Religion
- Affiliation: Reform Judaism
- Ecclesiastical or organizational status: Synagogue
- Year consecrated: 1950
- Status: Defunct

Location
- Location: Louis Botha Avenue, Highlands North, Johannesburg
- Country: South Africa

Architecture
- Architect: Harold Le Roith
- Type: Synagogue architecture
- Style: Modernist

= Temple Shalom (Johannesburg) =

Reform Jewish synagogue in South Africa

Temple Shalom (formally North Eastern District Jewish Reform Synagogue) was a Progressive Jewish congregation and synagogue situated on Louis Botha Avenue in Highlands North, a suburb of Johannesburg.
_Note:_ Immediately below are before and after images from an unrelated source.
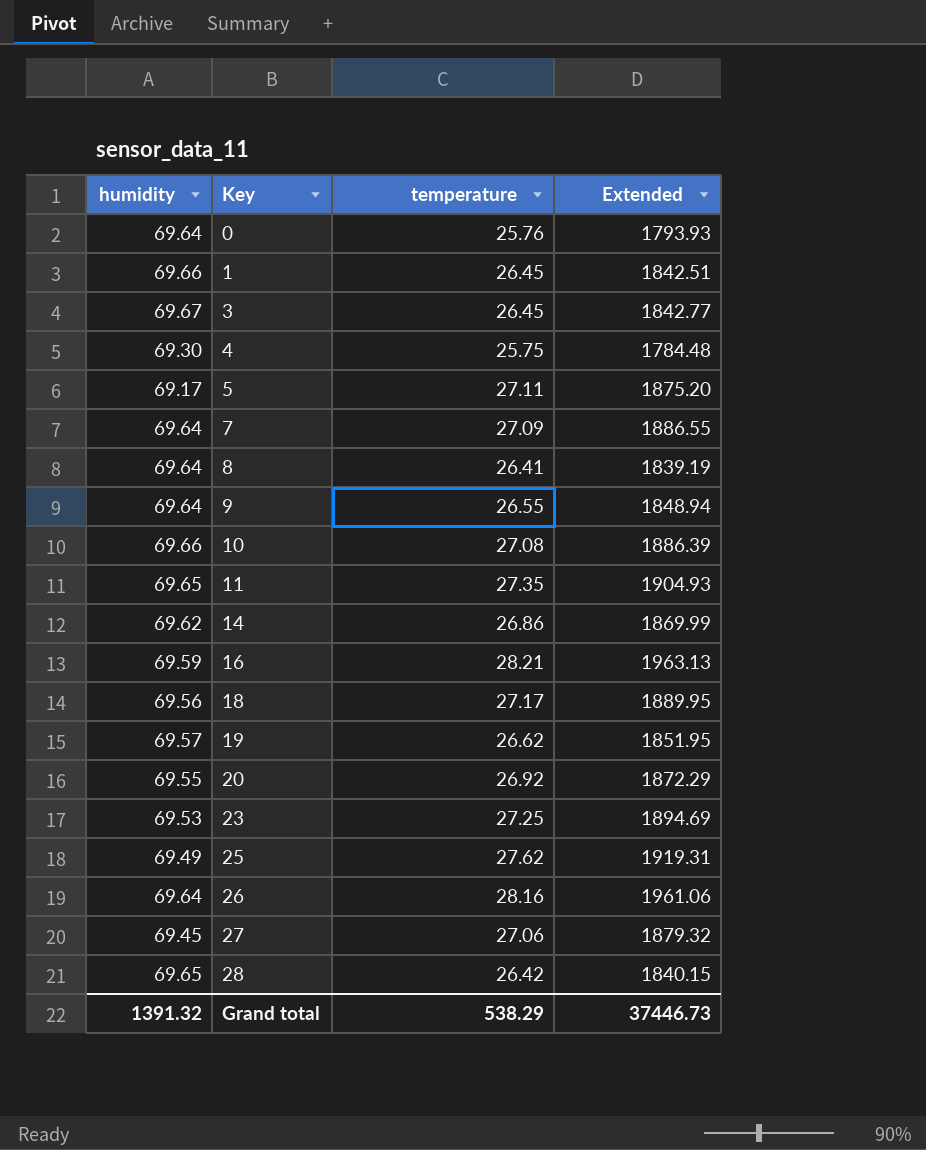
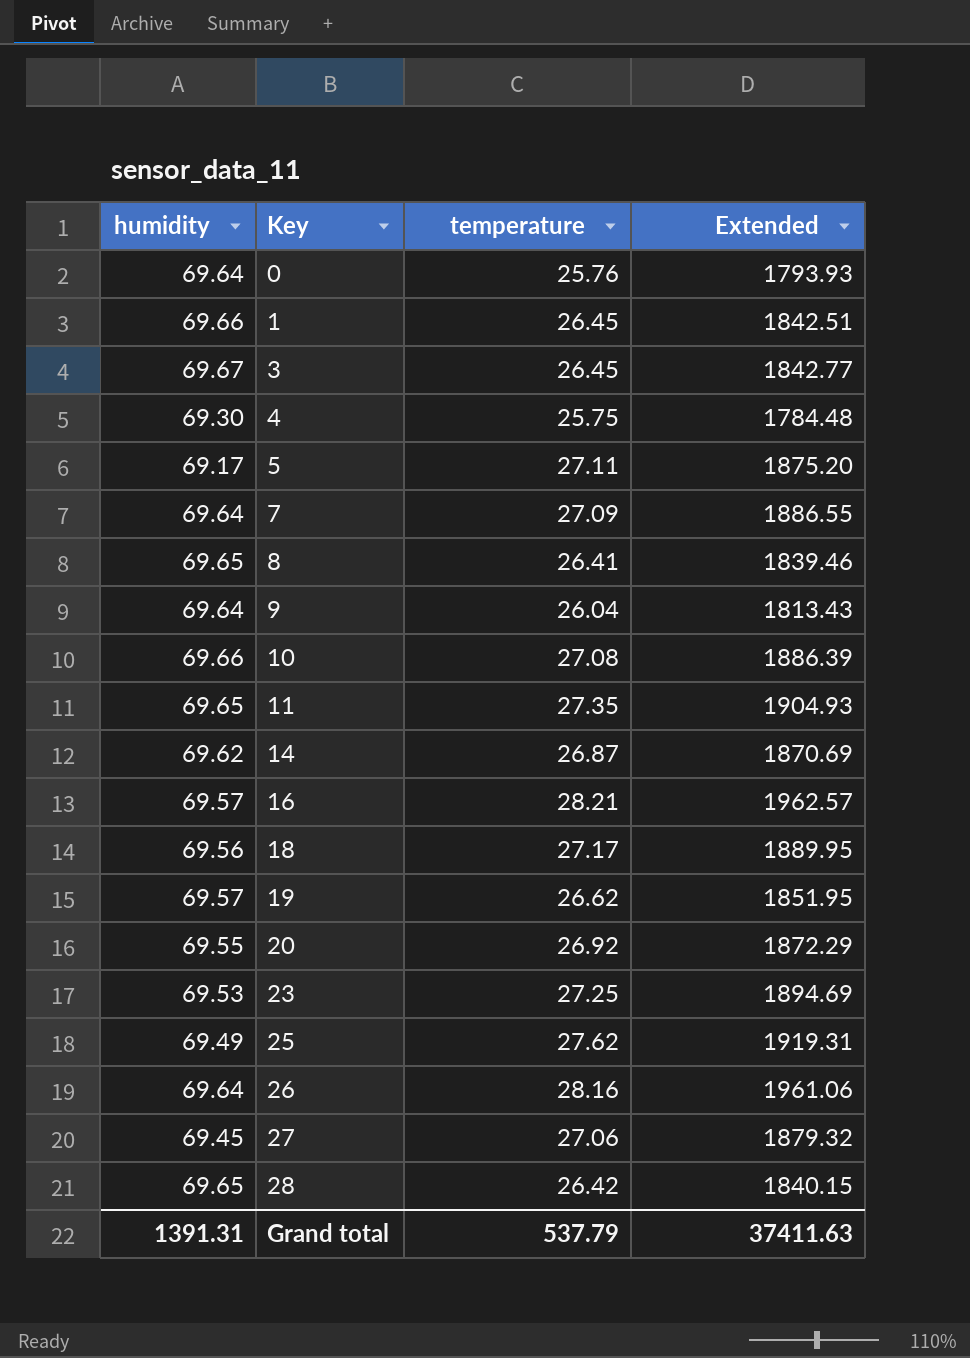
8 | humidity: 69.64 -> 69.65
8 | Extended: 1839.19 -> 1839.46
9 | temperature: 26.55 -> 26.04
9 | Extended: 1848.94 -> 1813.43
14 | temperature: 26.86 -> 26.87
14 | Extended: 1869.99 -> 1870.69
16 | humidity: 69.59 -> 69.57
16 | Extended: 1963.13 -> 1962.57
Grand total | humidity: 1391.32 -> 1391.31
Grand total | temperature: 538.29 -> 537.79
Grand total | Extended: 37446.73 -> 37411.63

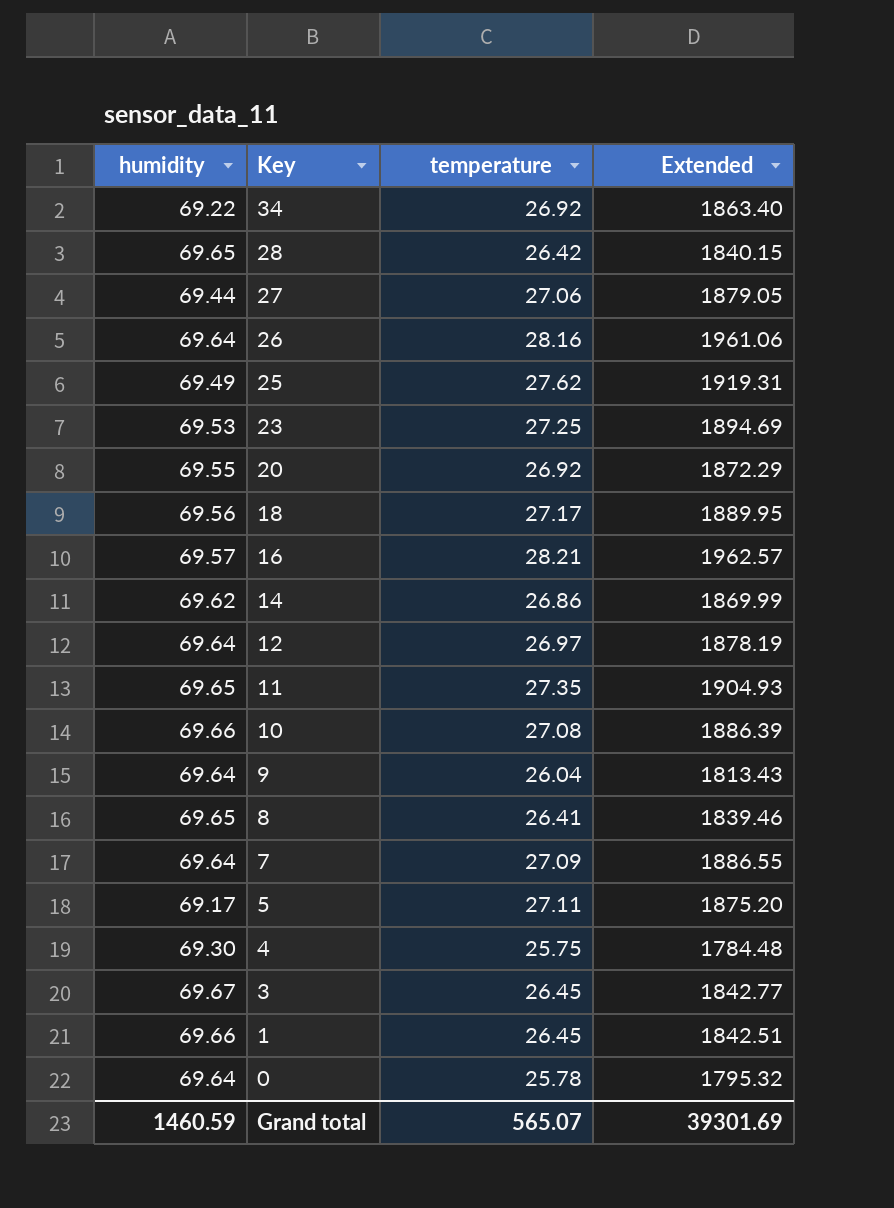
row order: Key ascending -> Key descending
row 19: 69.57 | 26.62 | 1851.95 -> none
row 34: none -> 69.22 | 26.92 | 1863.40
27 | humidity: 69.45 -> 69.44
27 | Extended: 1879.32 -> 1879.05
14 | temperature: 26.87 -> 26.86
14 | Extended: 1870.69 -> 1869.99
row 12: none -> 69.64 | 26.97 | 1878.19
0 | temperature: 25.76 -> 25.78
0 | Extended: 1793.93 -> 1795.32
Grand total | humidity: 1391.31 -> 1460.59
Grand total | temperature: 537.79 -> 565.07
Grand total | Extended: 37411.63 -> 39301.69

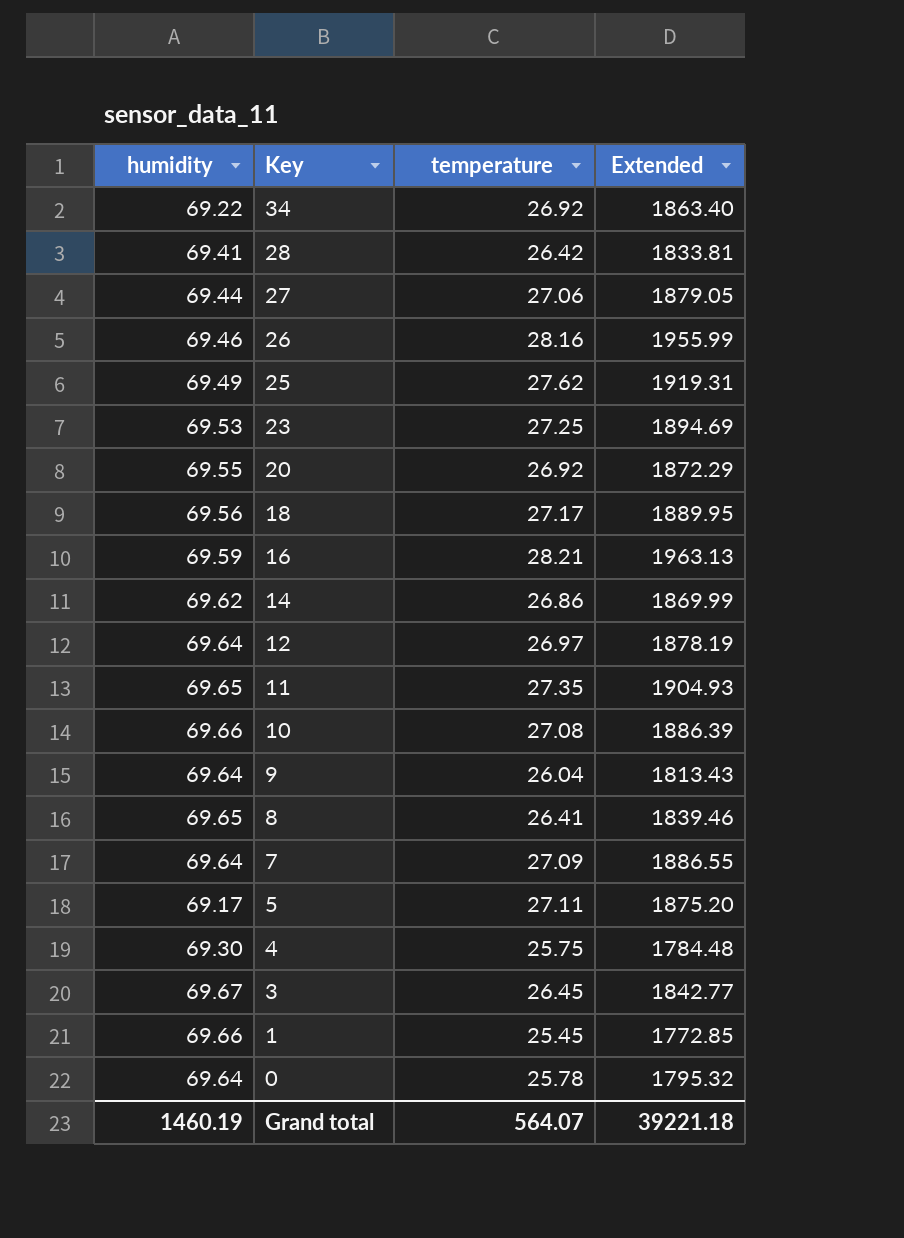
28 | humidity: 69.65 -> 69.41
28 | Extended: 1840.15 -> 1833.81
26 | humidity: 69.64 -> 69.46
26 | Extended: 1961.06 -> 1955.99
16 | humidity: 69.57 -> 69.59
16 | Extended: 1962.57 -> 1963.13
1 | temperature: 26.45 -> 25.45
1 | Extended: 1842.51 -> 1772.85
Grand total | humidity: 1460.59 -> 1460.19
Grand total | temperature: 565.07 -> 564.07
Grand total | Extended: 39301.69 -> 39221.18

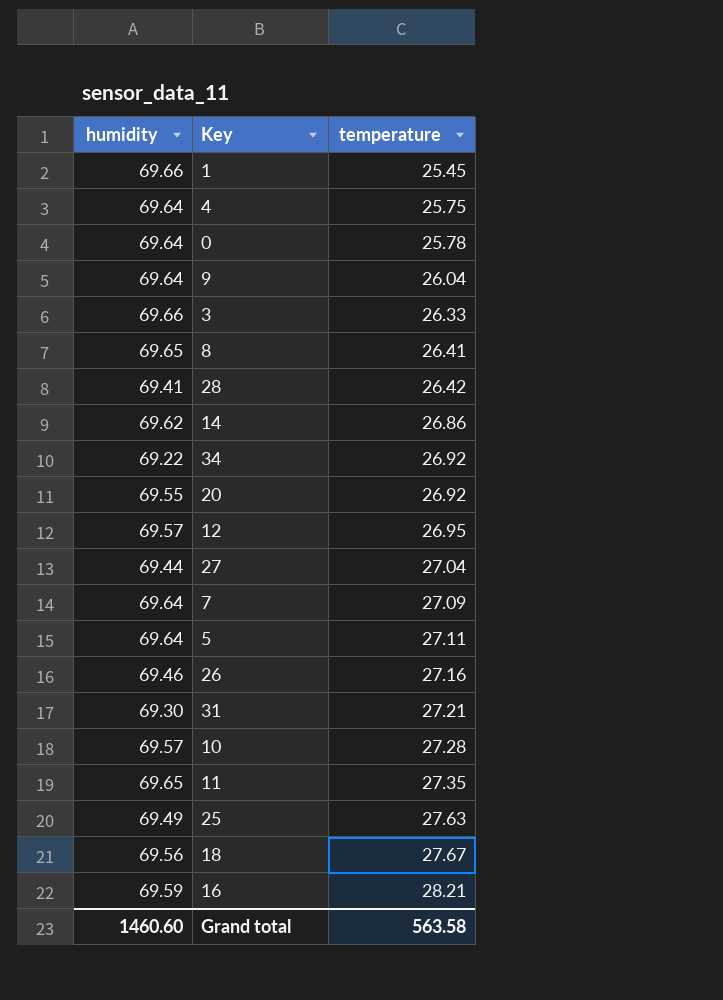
row order: Key descending -> temperature ascending
column Extended | formula: [humidity] * [temperature] -> none
row 23: 69.53 | 27.25 | 1894.69 -> none
4 | humidity: 69.30 -> 69.64
3 | humidity: 69.67 -> 69.66
3 | temperature: 26.45 -> 26.33
12 | humidity: 69.64 -> 69.57
12 | temperature: 26.97 -> 26.95
27 | temperature: 27.06 -> 27.04
5 | humidity: 69.17 -> 69.64
26 | temperature: 28.16 -> 27.16
row 31: none -> 69.30 | 27.21
10 | humidity: 69.66 -> 69.57
10 | temperature: 27.08 -> 27.28
25 | temperature: 27.62 -> 27.63
18 | temperature: 27.17 -> 27.67
Grand total | humidity: 1460.19 -> 1460.60
Grand total | temperature: 564.07 -> 563.58

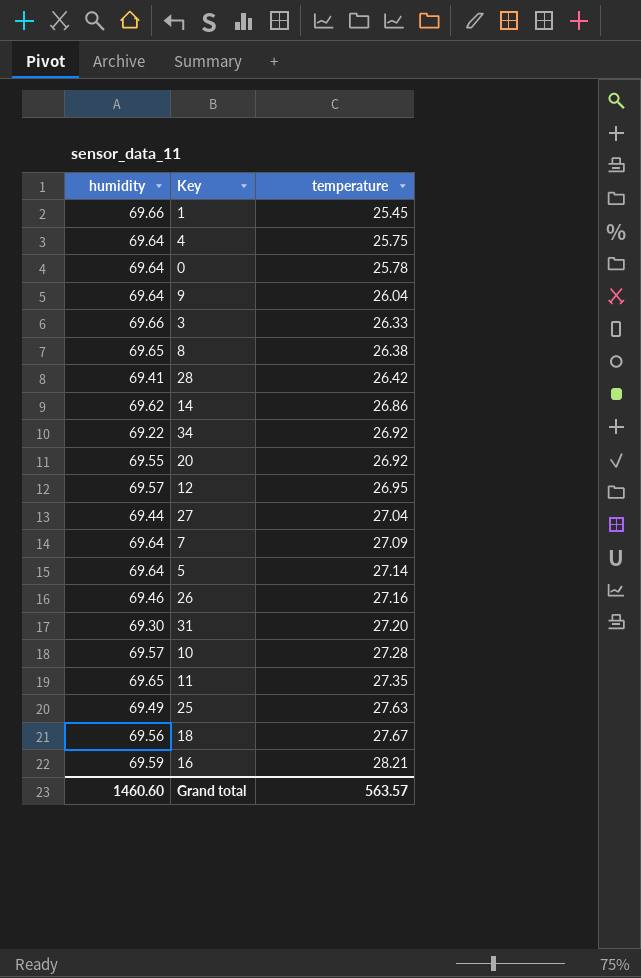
8 | temperature: 26.41 -> 26.38
5 | temperature: 27.11 -> 27.14
31 | temperature: 27.21 -> 27.20
Grand total | temperature: 563.58 -> 563.57

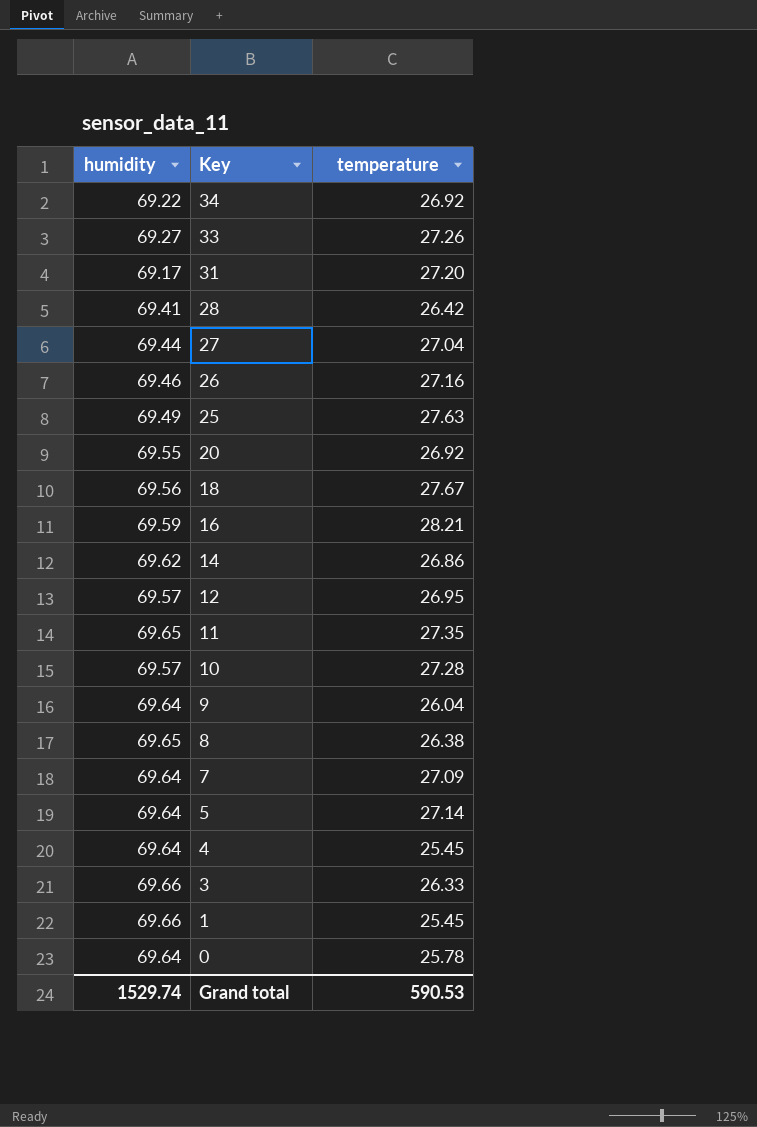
row order: temperature ascending -> Key descending
row 33: none -> 69.27 | 27.26
31 | humidity: 69.30 -> 69.17
4 | temperature: 25.75 -> 25.45
Grand total | humidity: 1460.60 -> 1529.74
Grand total | temperature: 563.57 -> 590.53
The congregation was established in 1945 and the synagogue was consecrated in 1950. It served the community for over 65 years before its closure.

==History==
The congregation was established in 1945. A synagogue was designed in the Modernist style by architect Harold Le Roith and consecrated in August 1950. The opening of the synagogue was attended by Rabbi Moses Cyrus Weiler and William Nicol, Administrator of the Transvaal province. During the Rosh Hashanah service of the same year, Rabbi Weiler led a memorial service for the former Prime Minister, Jan Smuts. In February 1951, Rabbi David Henry Arrow from the United States was inducted by Rabbi Weiler as the leader of the congregation. In 1965 it had a membership of 2, 500 congregants.

In August 1966, two Orthodox rabbis in Johannesburg, Rabbi Prof. J. Newman and Rabbi S. Poupko sent a congratulatory letter to the congregation as it celebrated its 21st birthday. The Johannesburg Beit Din intervened, warning Orthodox clergy against “fraternization with Reform.”